When asked whether the delivery time could be extended the answer returned was it has an appointment time and no. I wonder what our final dispatch speed will be. We really didn’t have time to do much else … eat, shower, etc. Here we are in a construction zone riding in the left lane as required. Trucks speeding by us on the right. Frank and I had quite the conversation relative to maintenance … will share that directly with the maintenance folks. Frank spends about $8,000/year on food if he has a refrigerator working and it would be higher … say $15,000 if he doesn’t … and this is out of their take home pay which is more than the average family. That’s a lot of money when you think that his family is spending money on food at the same time. I hadn’t thought about that previously. 8:40 a.m. and we have arrived in Florida … 188 miles to go … sitting pretty.

Another weigh station … this time, we have to wait to scale out. Window open, CB off so you can hear the speaker. We finally got a pass on the next agricultural inspection … green light. Traveling down the road, just witnessed a straight truck cut in front of an RV to get into the weight station … accident waiting to happen. Exited Interstate 75 … now the back road adventure begins. Ok, now we have road construction the last nine miles … barely enough room to stay in lane without hitting the ditch. Baby Schneiders everywhere. Just when we think we have figured it out, we get curve ball. The road to the customer is closed … now on a dirt road. So we go down this road and turn and turn and turn, still on a dirt road only to come to the customer and we can’t make the turn safely. We continue down the road and six miles later are able to turn around … Then we backtrack back to the customer and finally arrive two minutes before our appointment. We delivered to a chicken farm … good thing they were remodeling. Kudos to Frank once again … because a less skilled driver would have called for help. Several of our drivers have been here previously who should have updated the directions to make it considerably easier than what we had to experience. Finally unloaded after an hour and a half and ready for the next adventure (because it is a real adventure out here).

Frank made me sweep out the trailer for not using my three points of contact on the way out of the truck.
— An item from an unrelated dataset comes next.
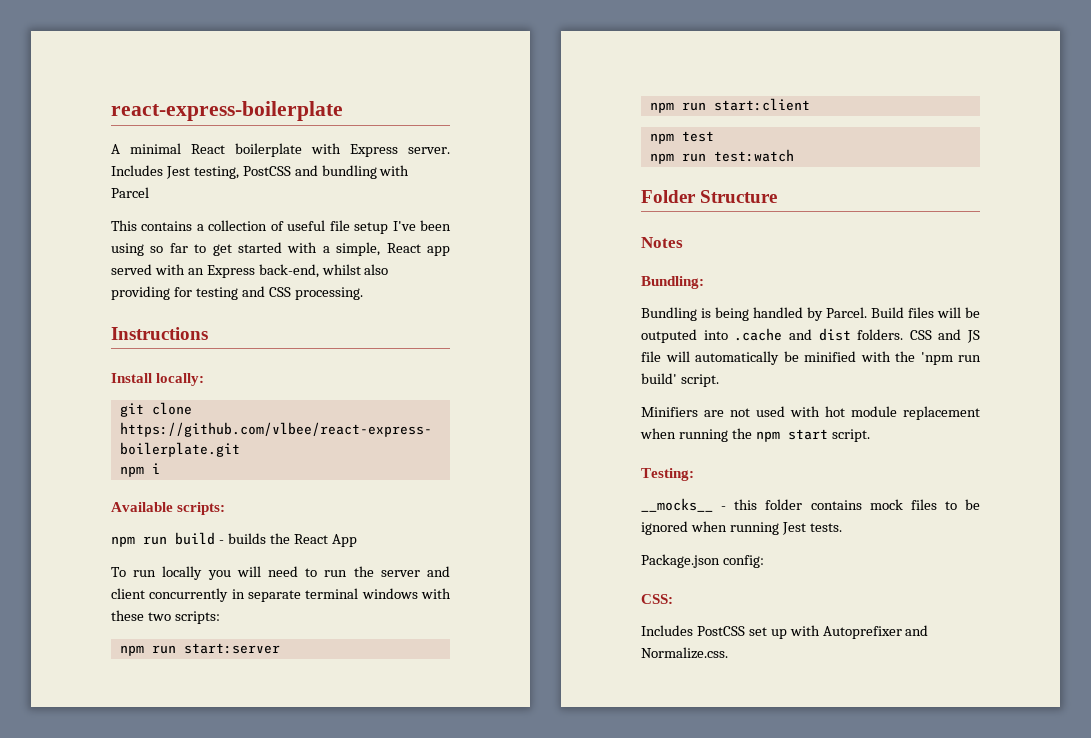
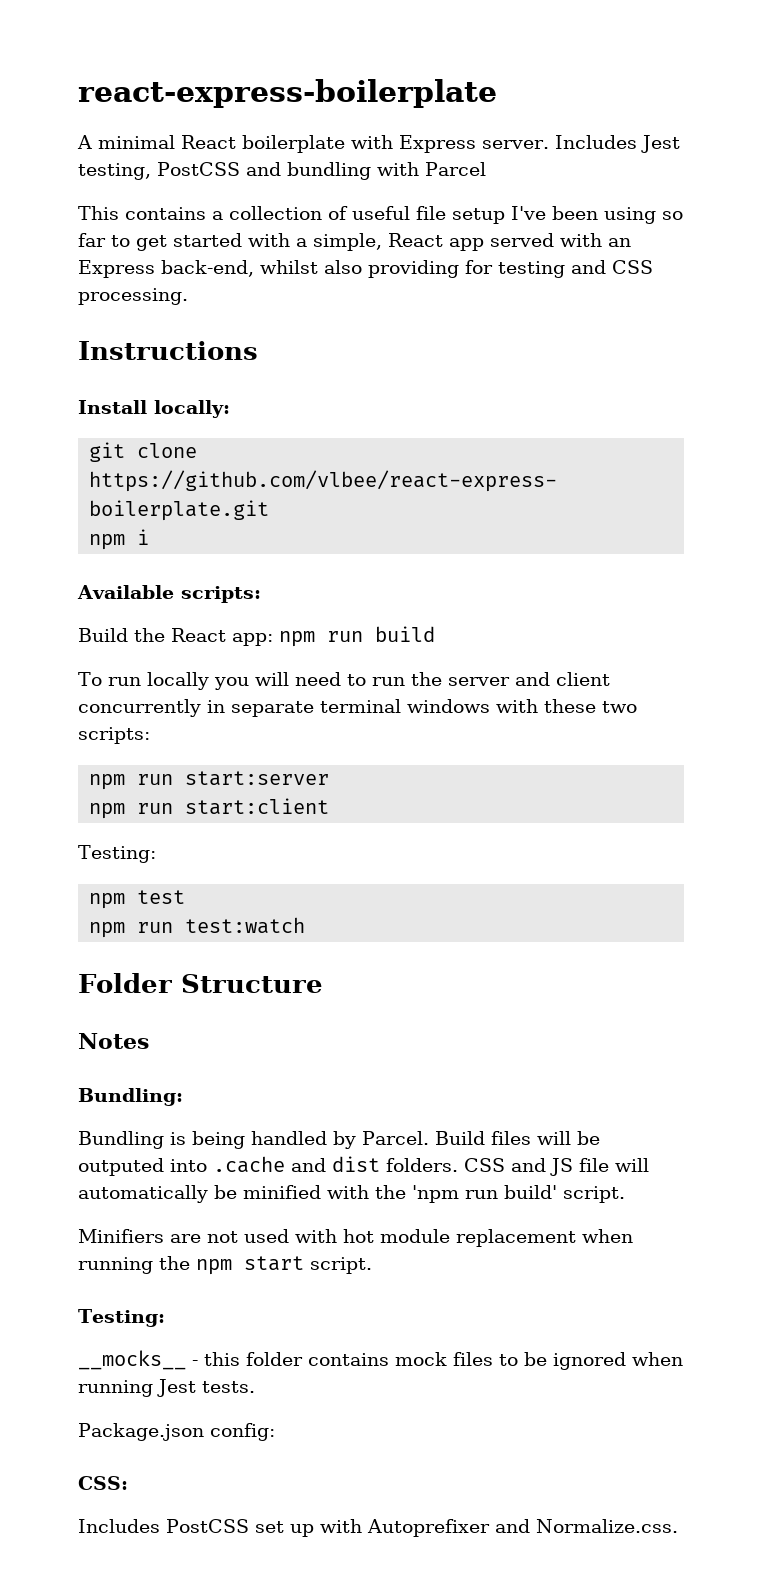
(226, 508) none -> [78,628,273,646] Build the React app:
[218,533,357,547] - builds the React App -> (435, 634) none
(810, 104) none -> [78,845,156,863] // Testing:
Following our GPS to our next pick up by 5 p.m. … we don’t talk about the last 10 miles … you never know. It’s just nice to be on asphalt. So it took us two and a half hours to go 78 miles … great traffic … you should try it some time. We made it to Sonoco and Frank got to test his backing skills once again … squeezed it in between two trailers … and now we sit waiting to get loaded. Two and a half hours later we are finally loaded … 100 degrees outside … had to idle, nowhere to go and wait it out. Idling the entire time. One hour 16 minutes left on our 14 to drive … who knows where we will end up tonight. Well, we went around the corner to a Truck Stop because we would not have made it to another area to safely park and will need to get up once again at O Dark 30 … somewhere around 4:30 a.m. This was not your typical truck stop … a parking lot that was half paved and the rest looked like craters on the moon … yet there were lots of trucks there. In addition, we had to pay to park. Again, we hadn’t eaten all day and this place had a restaurant … we both got double cheeseburgers … they were great … and we had fries … again, not your ideal dinner, but the protein was great … that would hold us until the next evening.

We ran 423 miles. Our least productive day, burned our entire 14 hours and spent a great portion of the day at our customers. Total drive time was eight hours and 27 minutes.